Diabetes Mellitus

Diabetes Mellitus occurs when the body cannot produce enough insulin or cannot respond appropriately to insulin. Insulin is a hormone that the body needs to absorb and use glucose (sugar) as fuel for the body’s cells. Without a properly functioning insulin signaling system, blood glucose levels become elevated and other metabolic abnormalities occur, leading to the development of serious, disabling complications. Many forms of diabetes exist. The 3 common types of DM are:

  • Type 2 diabetes, which results from a combination of resistance to the action of insulin and insufficient insulin production
  • Type 1 diabetes, which results when the body loses its ability to produce insulin
  • Gestational diabetes, a common complication of pregnancy. Gestational diabetes can lead to perinatal complications in mother and child and substantially increases the likelihood of cesarean section. Gestational diabetes is also a risk factor for the mother and, later in life, the child’s subsequent development of type 2 diabetes after the affected pregnancy.

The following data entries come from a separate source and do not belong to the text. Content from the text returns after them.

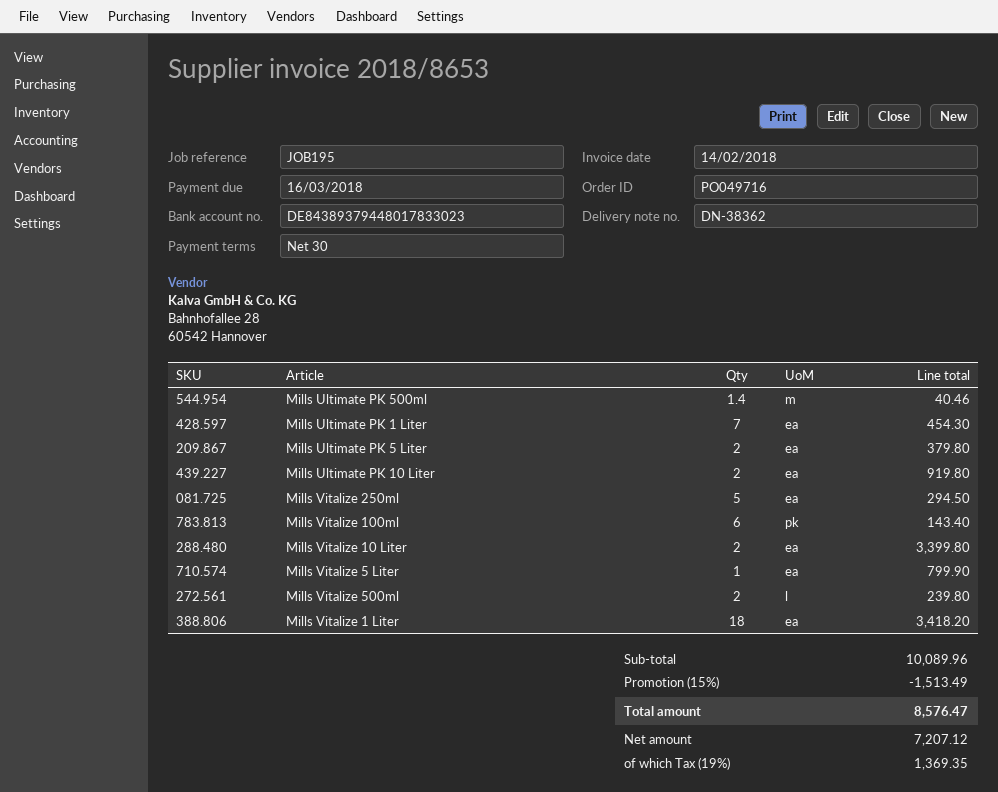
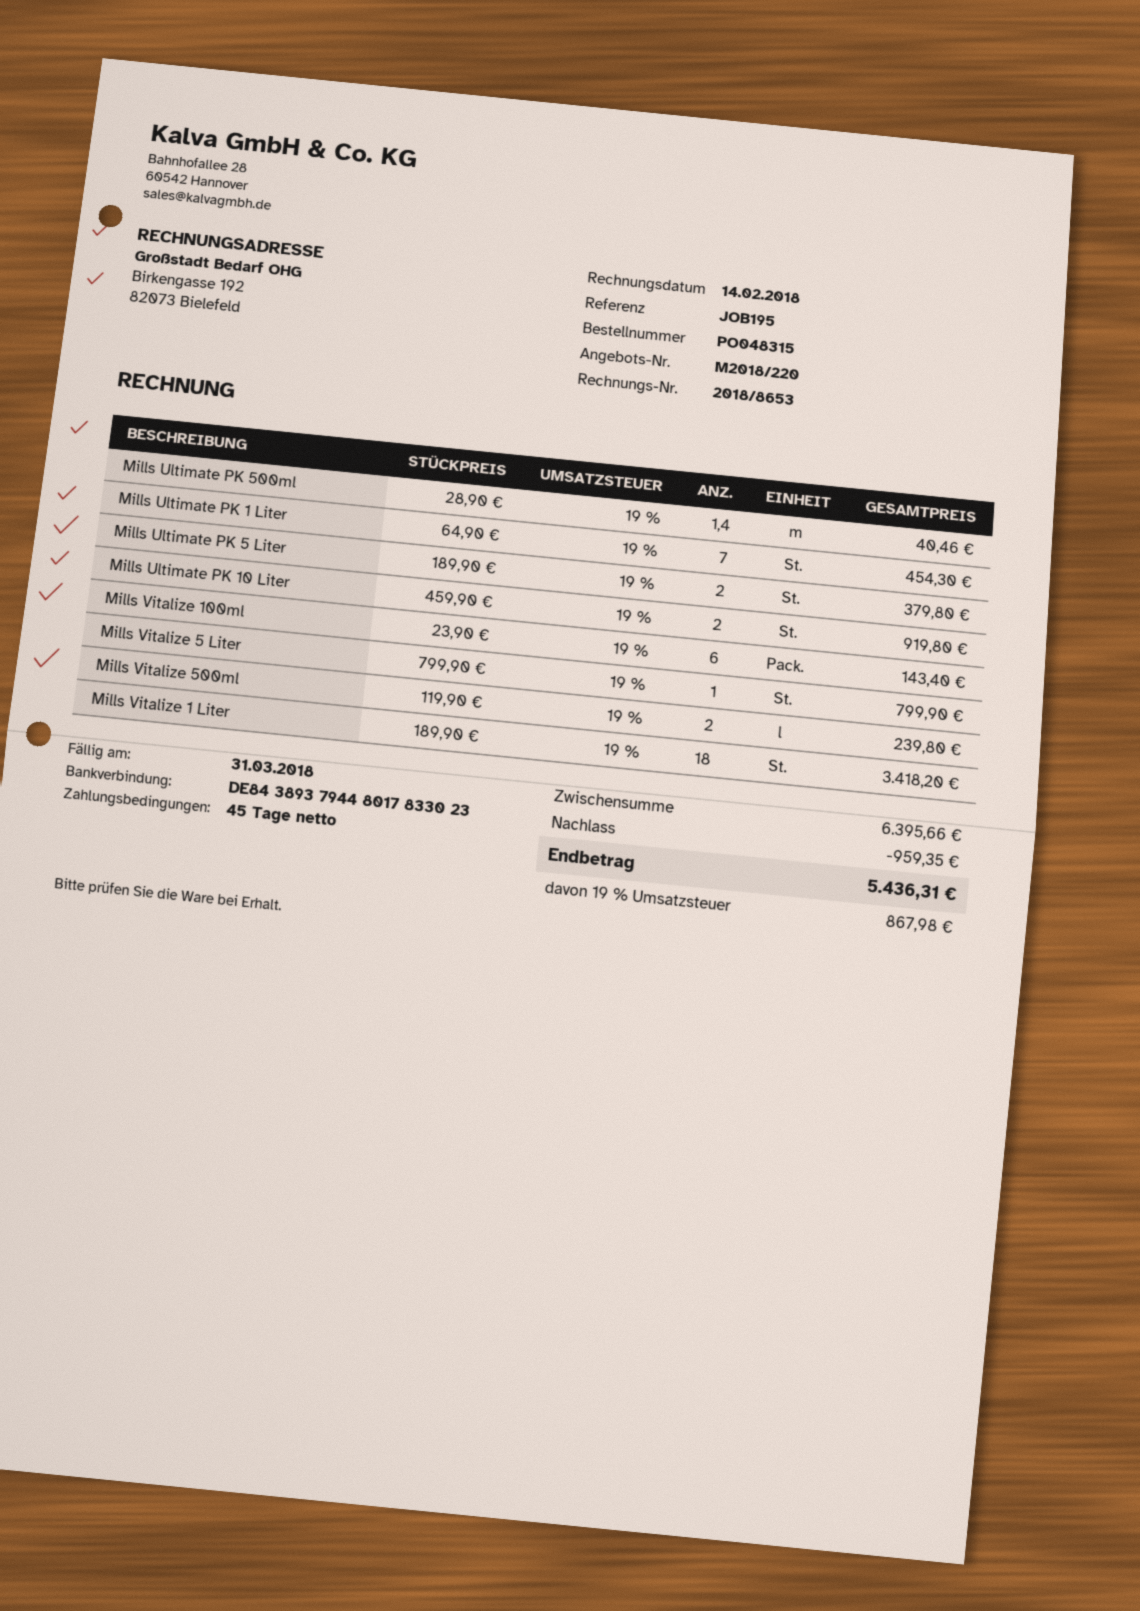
order number: PO049716 -> PO048315
payment terms: 30 days -> 45 days
due date: 2018-03-16 -> 2018-03-31
Mills Vitalize 250ml: 5 for 294.50 -> none
Mills Vitalize 10 Liter: 2 for 3399.80 -> none
subtotal: 10089.96 -> 6395.66
discount: 1513.49 -> 959.35
tax: 19% = 1369.35 -> 19% = 867.98
total: 8576.47 -> 5436.31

This topic is important to discuss because about 28 percent of Americans with DM are undiagnosed, and another 86 million American adults have blood glucose levels that greatly increase their risk of developing type 2 DM in the next several years. Diabetes complications tend to be more common and more severe among people whose diabetes is poorly controlled, which makes DM an immense and complex public health challenge. Preventive care practices are essential to better health outcomes for people with diabetes. 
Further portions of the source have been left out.